US Women's Open winner involved in slow-play drama during final round

Allisen Corpuz was nearly penalized at the US Women's Open on Sunday.

Lara Kuipers's picture
Mon, 10 Jul 2023
US Women's Open winner involved in slow-play drama during final round

Allisen Corpuz shot a final-round 3-under par 69 on Sunday to win the 78th US Women's Open at Pebble Beach, but it wasn't without a bit of drama.

Corpuz, 25, entered Sunday's final one-stroke back of Japan's Nasa Hataoka, who led at 7-under par through 54 holes.

The two were paired together for the final group Sunday to tee off at Pebble Beach Golf Links.

However, per Sports Illustrated Golf's Gabrielle Herzig, a bit of drama unfolded as the pair made their way down the iconic course's back nine holes.

By the time the pairing reached the mid-way point of their round, Corpuz had moved to 7-under par to match Hataoka.

But when the pair then made it to the par-4 11th, they were put on the clock for slow play.

Two holes later, at the par-4 13th, the eventual US Women's Open winner was given an official warning by a USGA rules official for exceeding the allowed time per shot.

If it happened again, Corpuz would receive a one-stroke penalty.

Luckily, by the next hole the pair had been taken off the clock and Corpuz was not penalized for slow play.

She went on to card a 3-under 69 to win the tournament by three strokes over Charley Hull and Jiyai Shin.

The victory marked both her first LPGA Tour win and major championship title.

“We were behind, and I should have known the rule that it’s going to be a stroke penalty beforehand,” Corpuz's caddie, Jay Monahan said, per Herzig. “I don’t know if that was in some of our paperwork leading up to the week, because typically we just get fines for slow play. So yeah, it was eye-opening.”

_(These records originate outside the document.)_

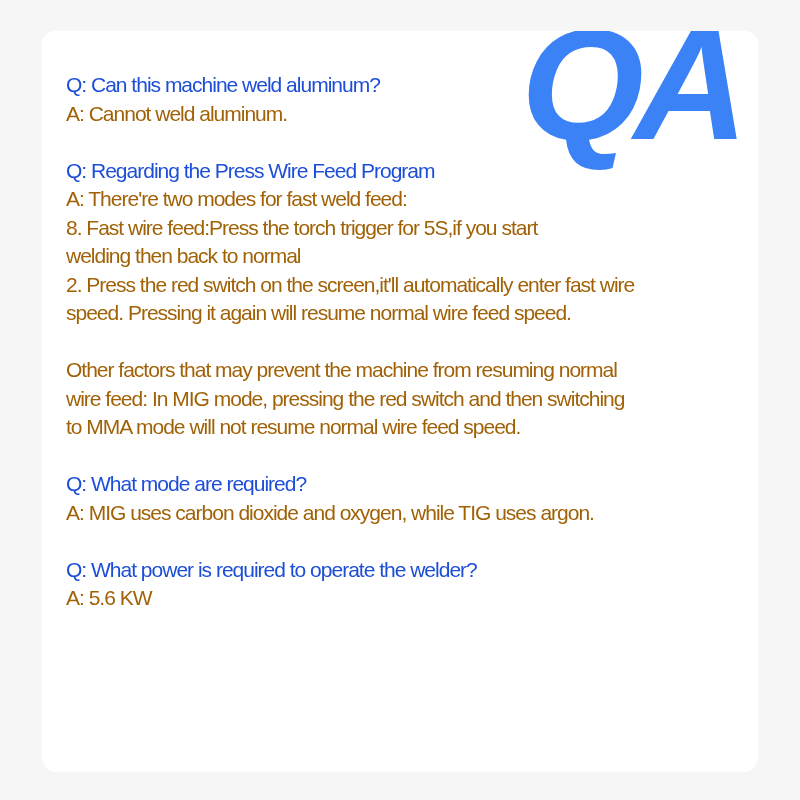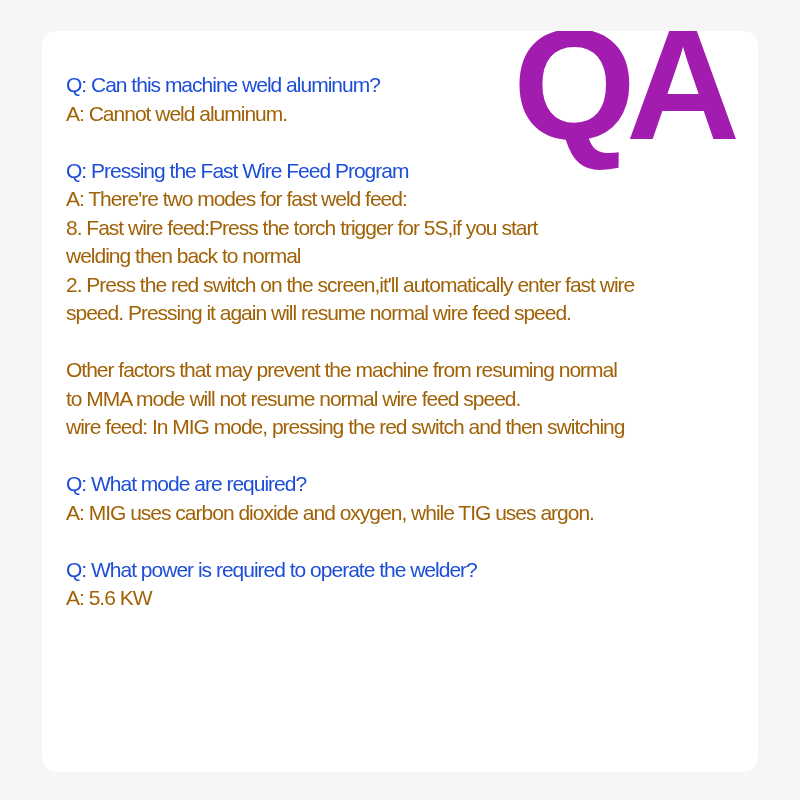"Q: Pressing the Fast Wire" div.q-line { text: Pressing the Fast -> Regarding the Press }
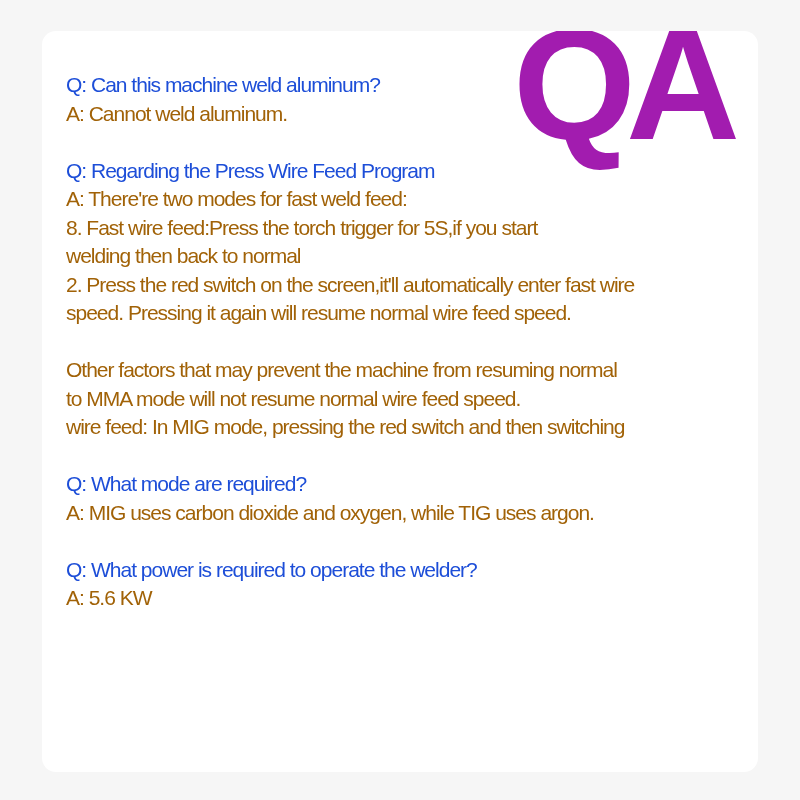"QA" .watermark { color: #a21caf -> #3b82f6; font-style: none -> italic; right: 28px -> 20px }
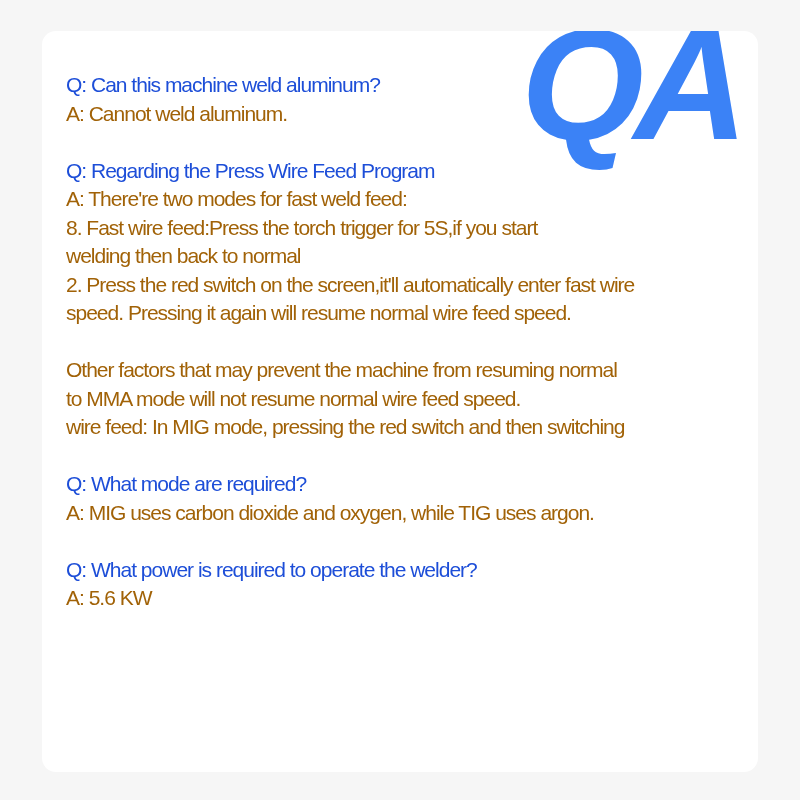"to MMA mode will not" div.a-line { order: before "wire feed: In MIG mode," -> after "wire feed: In MIG mode," }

“Was it warranted? Probably, because we were playing a little bit slow, but it’s tough,” he added.

“You don’t want that, because we had a one- or two-shot lead at that point. If the wind switches on us again and she’s not ready to hit a shot, you’re going to have to hit it, otherwise all of a sudden your lead is gone. It was a challenge that we didn’t anticipate, but it worked out okay. We finally caught the group and didn’t have to worry about it.”

Slow pace of play has been a main story at the men's major championships so far this year, after Brooks Koepka accused Viktor Hovland and Patrick Cantlay of taking too long in the group ahead of he and eventual winner Jon Rahm at the Masters in April.